Congrès FDSEA : les parlementaires appelés à s'engager

Dans le contexte actuel de crise agricole aigüe, la FDSEA de la Drôme, lors de son 70ème congrès, a mis l'accent sur l'urgence de prix rémunérateurs et la simplification administrative. Les parlementaires ont été invités à signer une lettre d'engagement.
Congrès FDSEA : les parlementaires appelés à s'engager

Sécheresse, instabilité réglementaire, prix en baisse, dégâts de gibiers, complémentaire santé obligatoire ou encore déclarations Pac sans fin... « 2015 a été une année difficile, a confié Didier Beynet, président de la FDSEA de la Drôme, en ouverture du 70ème congrès de la FDSEA, le 26 février à Valence. Où est la simplification promise ?, a-t-il demandé aux représentants de l'État. Dans les exploitations agricoles, la situation est tendue. En 2015, et encore récemment, les agriculteurs ont manifesté souvent. Et des promesses leur ont été faites, notamment par le Premier ministre Manuel Valls. « Nous attendons avec impatience les résultats », a déclaré Didier Beynet.
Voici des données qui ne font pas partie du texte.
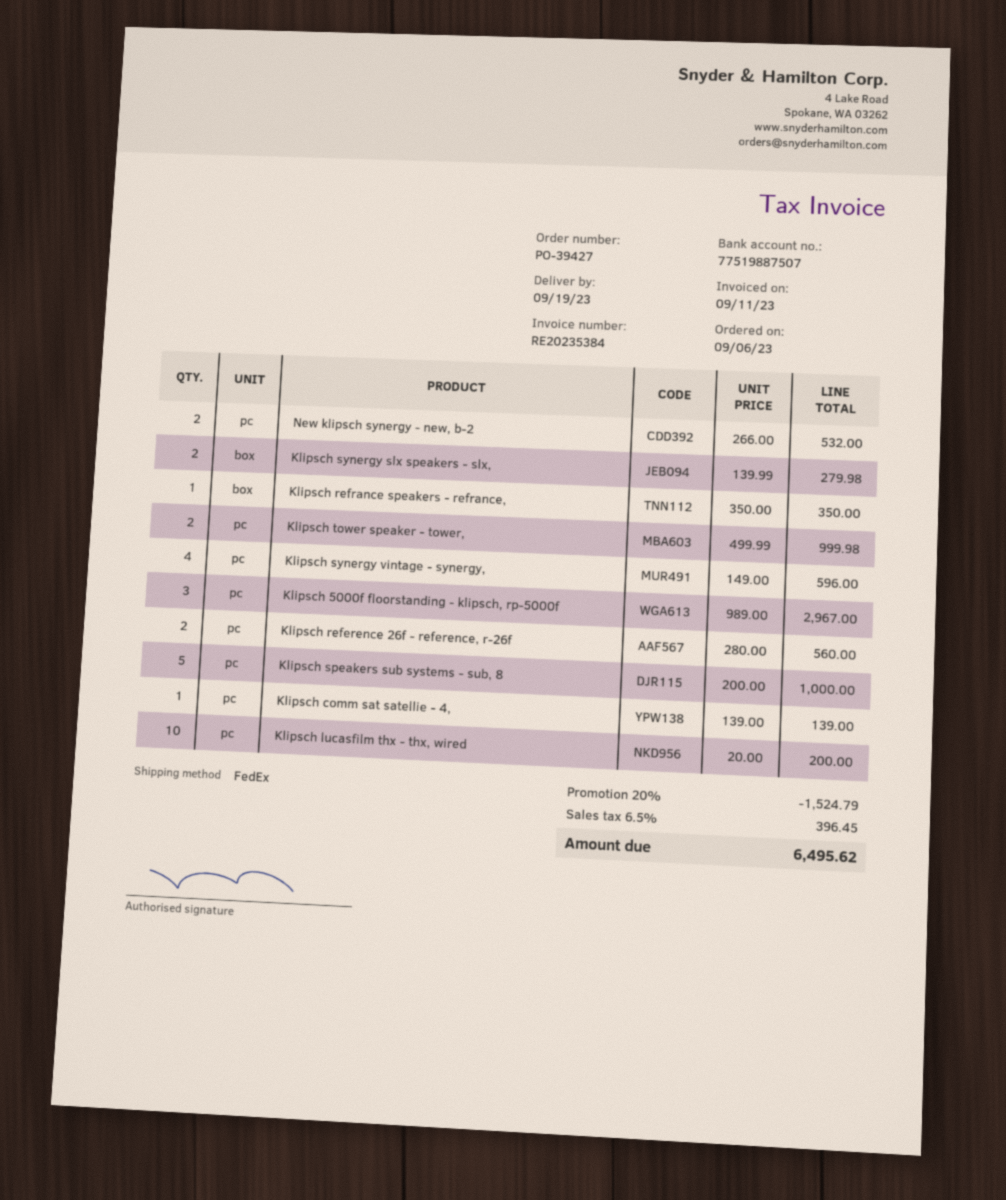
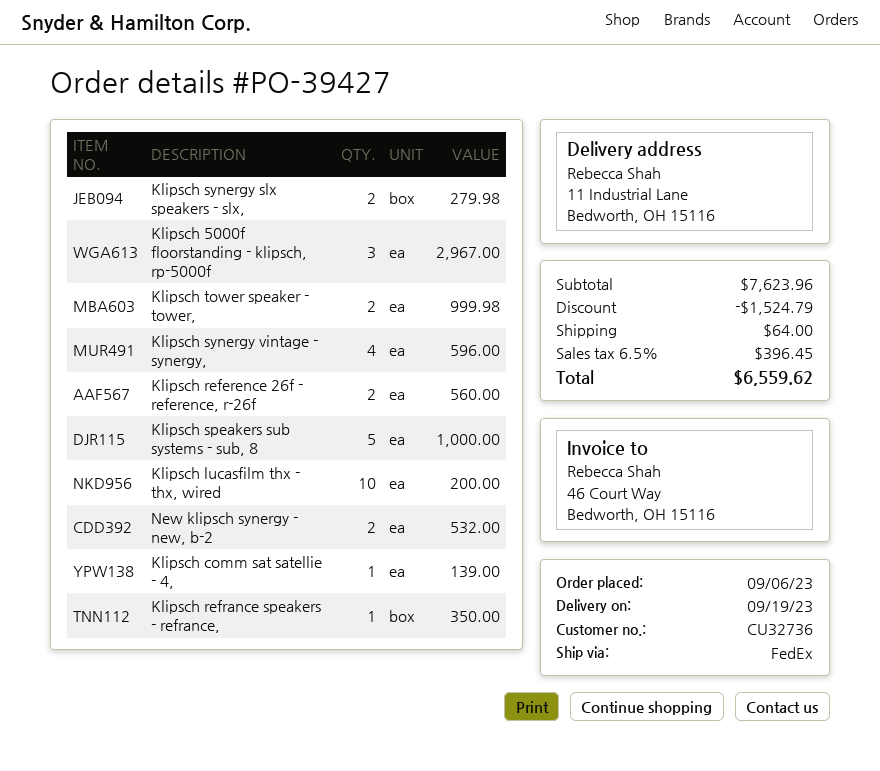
shipping: none -> 64.00
total: 6495.62 -> 6559.62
« Mobilisés sur de nombreux fronts »

En présentant le rapport d'activité de la FDSEA, Grégory Chardon et Alain Aubanel, respectivement secrétaire général et secrétaire adjoint, ont rappelé, mois après mois, la somme de travail réalisée. Bien sûr pour défendre le métier d'agriculteur lors de multiples négociations, d'opérations de contrôle de l'origine des produits ou encore de manifestations comme à Lyon en juillet. Mais aussi pour apporter des services, des aides et des avantages comme la création d'un groupement d'achat d'électricité à tarif préférentiel. Malgré les difficultés, l'année 2015 compte des points positifs. Ainsi, a été mis en avant la bonne santé des filières caprin lait, Ppam et viticole. Et la fresque réalisée lors du passage du Tour de France dans le département a permis de valoriser l'agriculture drômoise. « Nous avons été mobilisés sur de nombreux fronts pour faire entendre la voix des agriculteurs », ont-ils insisté.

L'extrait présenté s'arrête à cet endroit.